Grundsätzlich biete das System freilich eine Perspektive, meint Tobias Sonna, Einzelhandelssprecher in Weiden, zu Click&Meet. "Das ständige Auf und Zu hilft uns dagegen überhaupt nicht." Die Wahrscheinlichkeit, am Samstag schon wieder zusperren zu müssen, hält Sonna für "sehr groß". In seinem Geschäft für Geschenke und Haushaltswaren hat er schon die ersten Kundentermine erledigt. Inwieweit dieses System wirtschaftlich ist, sei schwer zu beurteilen. Der Aufwand für die Läden sei enorm. "Einige Geschäfte dürften Probleme haben, in so kurzer Zeit ihre Ware zu bestellen. Dazu kommen Putzen und Desinfizieren. Es staut sich." Fernab von finanziellen Rechenspielen aber sei es "einfach gut für die Seele".

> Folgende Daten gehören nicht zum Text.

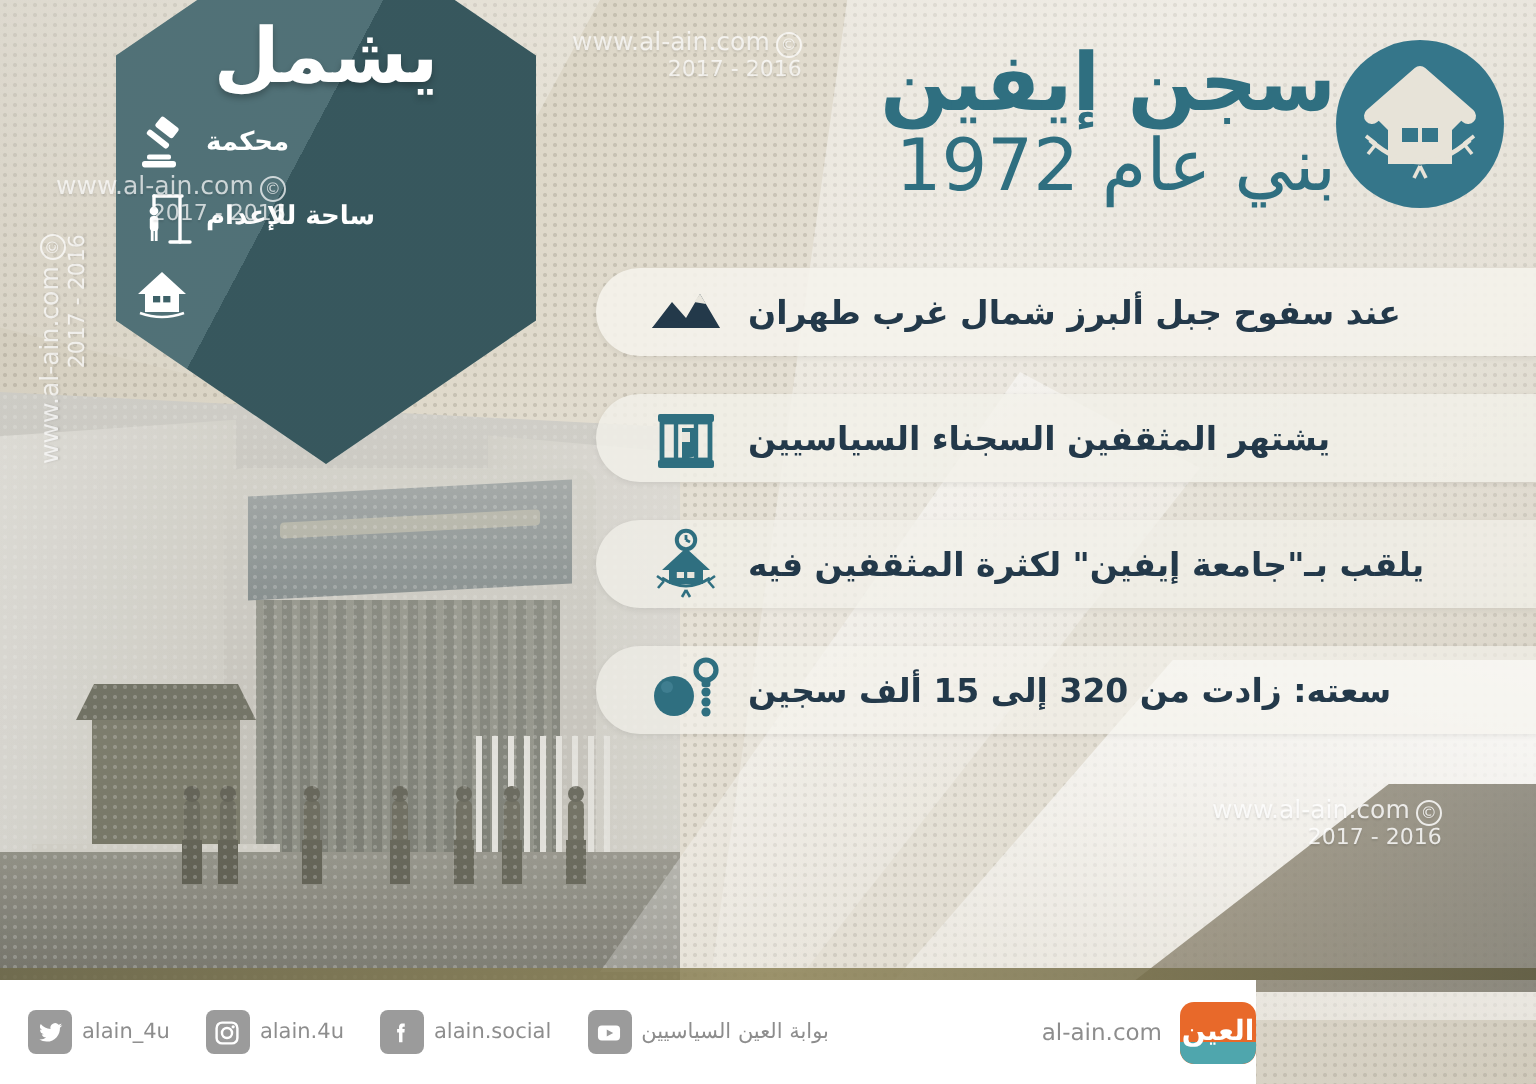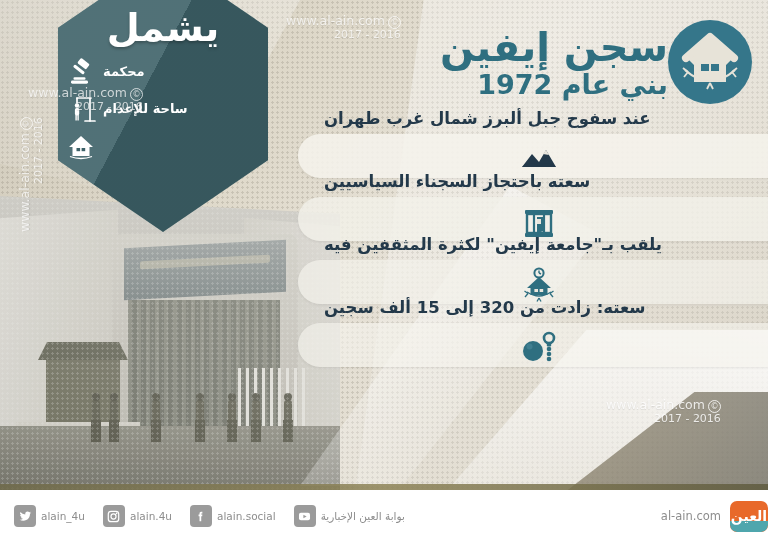--- a/index.html
+++ b/index.html
@@ -123,36 +123,35 @@
   .hex-li .txt.multi{font-size:12.5px;}
   .hex-ic{width:30px;height:30px;flex:0 0 30px;}
 
   
   .title-wrap{
     position:absolute;right:16px;top:8px;width:360px;height:108px;
     display:flex;align-items:center;justify-content:flex-start;
   }
   .title-text{text-align:right;color:#2f6f80;line-height:1.0;}
   .t1{font-size:40px;font-weight:bold;letter-spacing:-1px;}
-  .t2{font-size:27px;font-weight:bold;margin-top:4px;letter-spacing:-1px;direction:rtl;}
+  .t2{font-size:36px;font-weight:normal;margin-top:4px;letter-spacing:-1px;direction:rtl;}
   .title-badge{
     width:84px;height:84px;border-radius:50%;background:#35768a;
     position:relative;flex:0 0 84px;
   }
 
   
   .facts{position:absolute;right:0;top:134px;width:470px;}
   .fact{
     position:relative;height:44px;margin-bottom:19px;
-    display:flex;align-items:center;justify-content:flex-end;gap:12px;
+    display:flex;align-items:center;justify-content:flex-start;gap:12px;
     padding-left:26px;padding-right:14px;
     background:rgba(245,243,236,.88);
     border-radius:24px 0 0 24px;
     box-shadow:0 1px 3px rgba(0,0,0,.07);
-    flex-direction:column;
   }
   .fact.f2{background:rgba(243,241,234,.80);}
   .fact.f3{background:rgba(243,241,234,.72);}
   .fact.f4{background:rgba(246,244,238,.62);}
   .fact .ftxt{
     margin-right:auto;font-size:16.5px;font-weight:bold;color:#23394a;
     white-space:nowrap;letter-spacing:-.2px;
   }
   .fact-ic{width:38px;height:38px;flex:0 0 38px;}
 
@@ -162,21 +161,21 @@
   .wm .l1{font-size:12.5px;}
   .wm-1{left:286px;top:14px;}
   .wm-2{left:28px;top:86px;}
   .wm-3{left:18px;top:232px;transform:rotate(-90deg);transform-origin:left top;}
   .wm-4{left:606px;top:398px;color:rgba(255,255,255,.82);}
   .wm-c{display:inline-block;border:1.3px solid currentColor;border-radius:50%;
         width:11px;height:11px;font-size:8px;text-align:center;line-height:11px;margin-left:3px;}
 
   
   .footer{
-    position:absolute;left:0;bottom:0;width:768px;height:52px;background:#fff;
+    position:absolute;left:0;bottom:0;width:628px;height:52px;background:#fff;
     display:flex;align-items:center;direction:ltr;
   }
   .social{display:flex;align-items:center;gap:4px;margin-left:14px;}
   .soc-item{display:flex;align-items:center;gap:5px;margin-right:14px;}
   .soc-ic{width:22px;height:22px;border-radius:4px;background:#9b9b9b;
           display:flex;align-items:center;justify-content:center;}
   .soc-lbl{font-size:10.5px;color:#8d8d8d;}
   .soc-lbl.ar{font-size:10.5px;direction:rtl;}
   .foot-right{margin-left:auto;display:flex;align-items:center;gap:9px;}
   .site{font-size:11.5px;color:#8d8d8d;}
@@ -306,21 +305,21 @@
       <span class="fact-ic">
         <svg viewBox="0 0 38 38" width="38" height="38">
           <path d="M2 27 L12 14 L19 22 L26 10 L36 27 Z" fill="#23394a"></path>
           <path d="M2 27 q9 -7 17 -1 q8 -6 17 1 Z" fill="#23394a"></path>
           <path d="M23 14 l3 -4 l3 5" fill="#e9e6dd"></path>
         </svg>
       </span>
     </div>
 
     <div class="fact f2">
-      <span class="ftxt">سعته باحتجاز السجناء السياسيين</span>
+      <span class="ftxt">يشتهر المثقفين السجناء السياسيين</span>
       <span class="fact-ic">
         <svg viewBox="0 0 38 38" width="38" height="38">
           <rect x="5" y="7" width="28" height="4" rx="1" fill="#2f6f80"></rect>
           <rect x="5" y="30" width="28" height="4" rx="1" fill="#2f6f80"></rect>
           <rect x="7" y="11" width="24" height="19" fill="none" stroke="#2f6f80" stroke-width="2.4"></rect>
           <line x1="14" y1="11" x2="14" y2="30" stroke="#2f6f80" stroke-width="2.2"></line>
           <line x1="24" y1="11" x2="24" y2="30" stroke="#2f6f80" stroke-width="2.2"></line>
           <path d="M17 14 l7 0 l0 14 l-7 2 z" fill="#2f6f80"></path>
           <path d="M17 16 l4 0 l0 5 l-4 0 z" fill="#e9e6dd"></path>
         </svg>
@@ -419,21 +418,21 @@
         <span class="soc-lbl">alain.social</span>
       </div>
 
       <div class="soc-item">
         <span class="soc-ic">
           <svg viewBox="0 0 16 16" width="13" height="13">
             <rect x="1.2" y="3.4" width="13.6" height="9.2" rx="2.4" fill="#fff"></rect>
             <path d="M6.6 5.9 L10.6 8 L6.6 10.1 Z" fill="#9b9b9b"></path>
           </svg>
         </span>
-        <span class="soc-lbl ar">بوابة العين الإخبارية</span>
+        <span class="soc-lbl ar">بوابة العين السياسيين</span>
       </div>
     </div>
 
     <div class="foot-right">
       <span class="site">al-ain.com</span>
       <span class="logo">
         <span class="logo-wave"></span>
         <span class="logo-ar">العين</span>
       </span>
     </div>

Hilfe bei Kontakterfassung
Mehr Hilfe erhofft sich Sonna beim Thema Kontaktnachverfolgung. Er habe von Fällen gehört, in denen Kunden allzu unleserlich schreiben, wenn sie ihre persönlichen Daten beim Einlass angeben. Im Fall der Fälle, bei einer Infektion, ist es dann schwierig, die Kette nachzuvollziehen. Ein elektronisches System, das den Kunden beim Einlass über eine App erfasst, Datenschutz vorausgesetzt, sei eine sinnige Lösung. Hier müssten Stadt und Gesundheitsamt dringend nachjustieren, mahnt Sonna. Gerade jetzt, da die Weidener Geschäfte wieder Kunden empfangen dürfen, könnten die Rufe danach noch lauter werden.